On the other hand, Angipars has been studied in all steps of clinical trial and was recently presented as a novel treatment for diabetic foot ulcers, with a possible mechanism of angiogenesis [24-26]. In aging the process of angiogenesis is disturbed and thus Angipars might act through increasing angiopoietins that are essential contributions to the maturation, stabilization, and remodeling of the vasculature. Angiogenesis is one of the mechanisms that responsible in the wound healing process and is declined in aging [27,28].

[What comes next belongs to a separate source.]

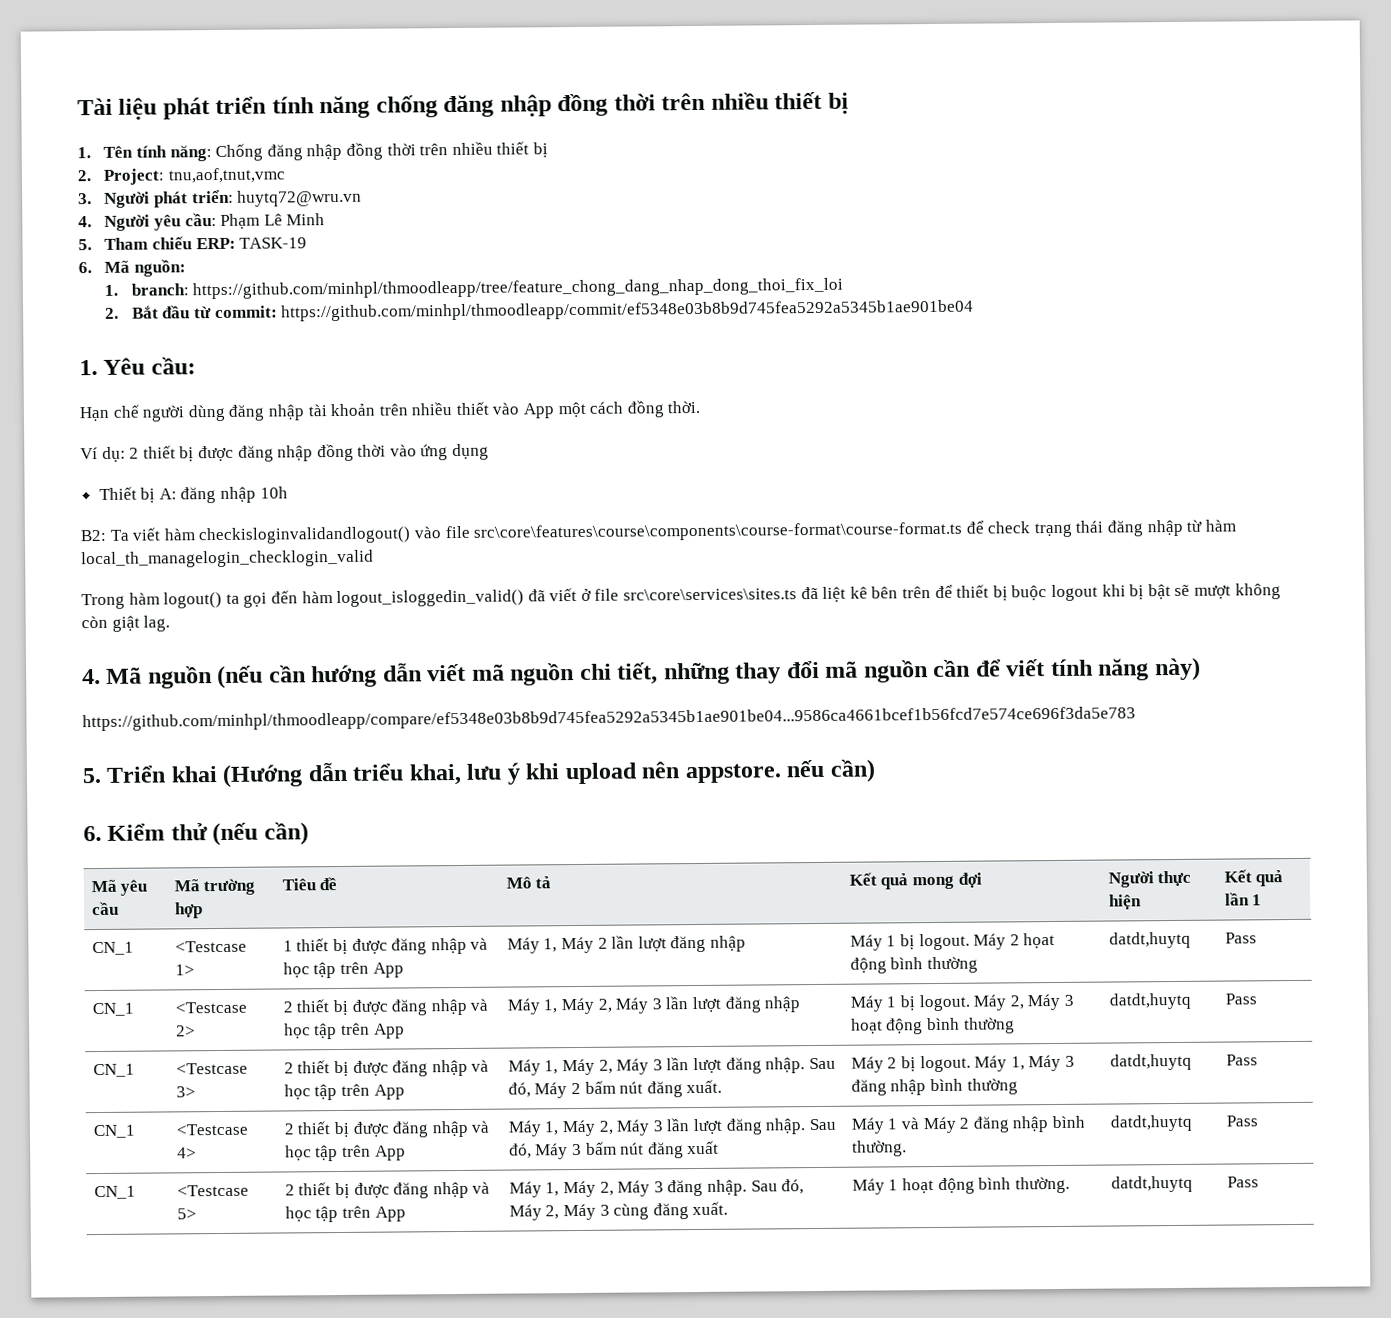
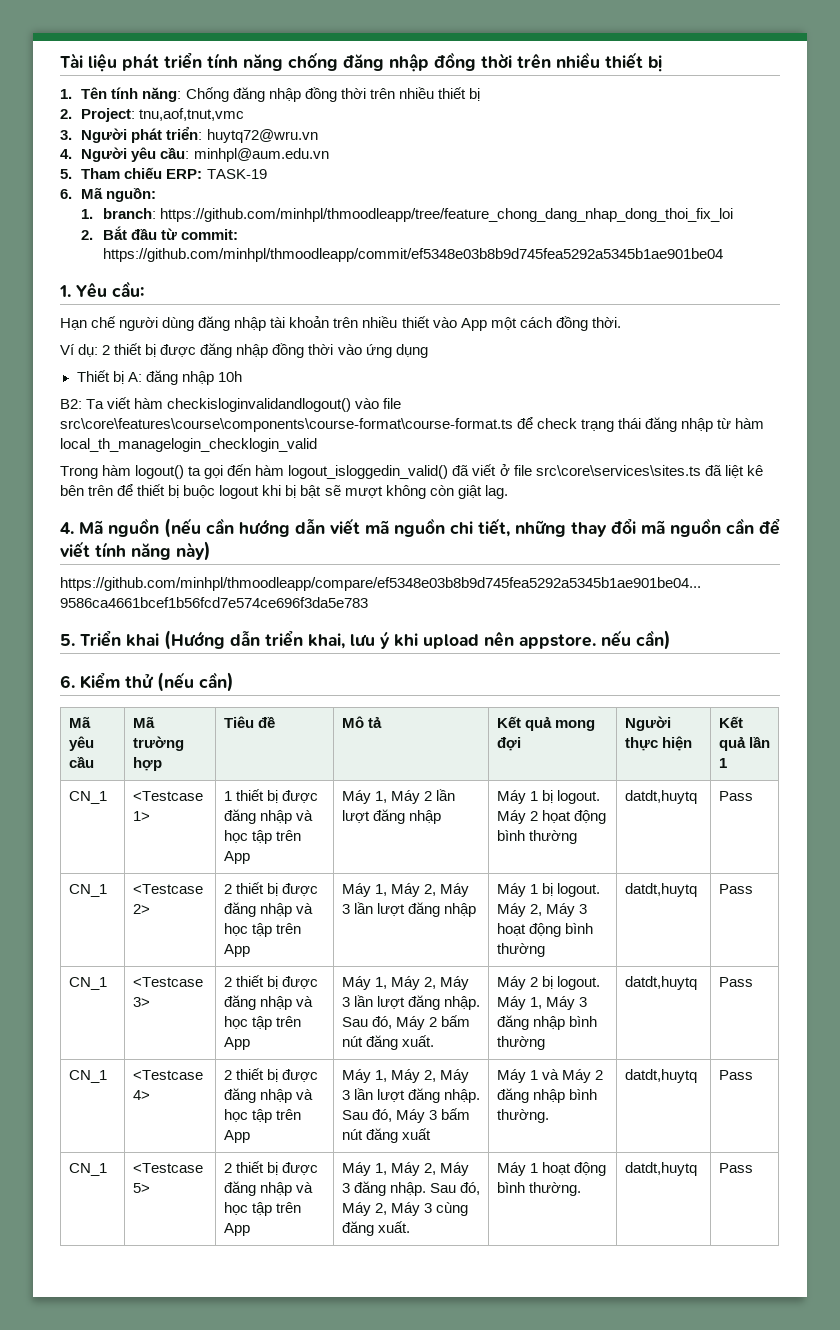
- 4. Người yêu cầu: Phạm Lê Minh
+ 4. Người yêu cầu: minhpl@aum.edu.vn
- 5. Triển khai (Hướng dẫn triểu khai, lưu ý khi upload nên appstore. nếu cần)
+ 5. Triển khai (Hướng dẫn triển khai, lưu ý khi upload nên appstore. nếu cần)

Interestingly, IMOD and Angipars were better than vitamin E in improving male sex hormones that are declined in aged mice. This effect is so important and should be considered as an advantage although it cannot be explained with current knowledge. This means that IMOD and Angipars are possibly acting with mechanisms rather than antioxidant effects that remain to be elucidated in further studies. Meanwhile, the combination of IMOD and Angipars should be trialed in clinic.

Conclusion

The findings signify the potential of IMOD and Angipars as a promising source of natural antioxidants in aging.

Competing interests

The authors declare that they have no competing interests. H.R. Khorram-Khorshid and Farhad Gharibdoost are advisers to ParsRus Research Group as developer of IMOD and Angipars. Since Mohammad Abdollahi is Editor-in-Chief of DARU, all review process of the submission was handled by one of Section Editors.

Authors’ contributions

SG and MY carried out experimental parts of the study. AM contributed in design of the study, statistical analysis, and drafting the manuscript. MG helped in animal part of the study. MB helped in analyses of biochemical markers. HRKK and FG prepared drugs and were consulted during study. MA gave the idea, designed the study, supervised whole parts, and edited the paper. All authors read and approved the final manuscript.

Acknowledgment

Authors thank support of TUMS and ParsRus Research group.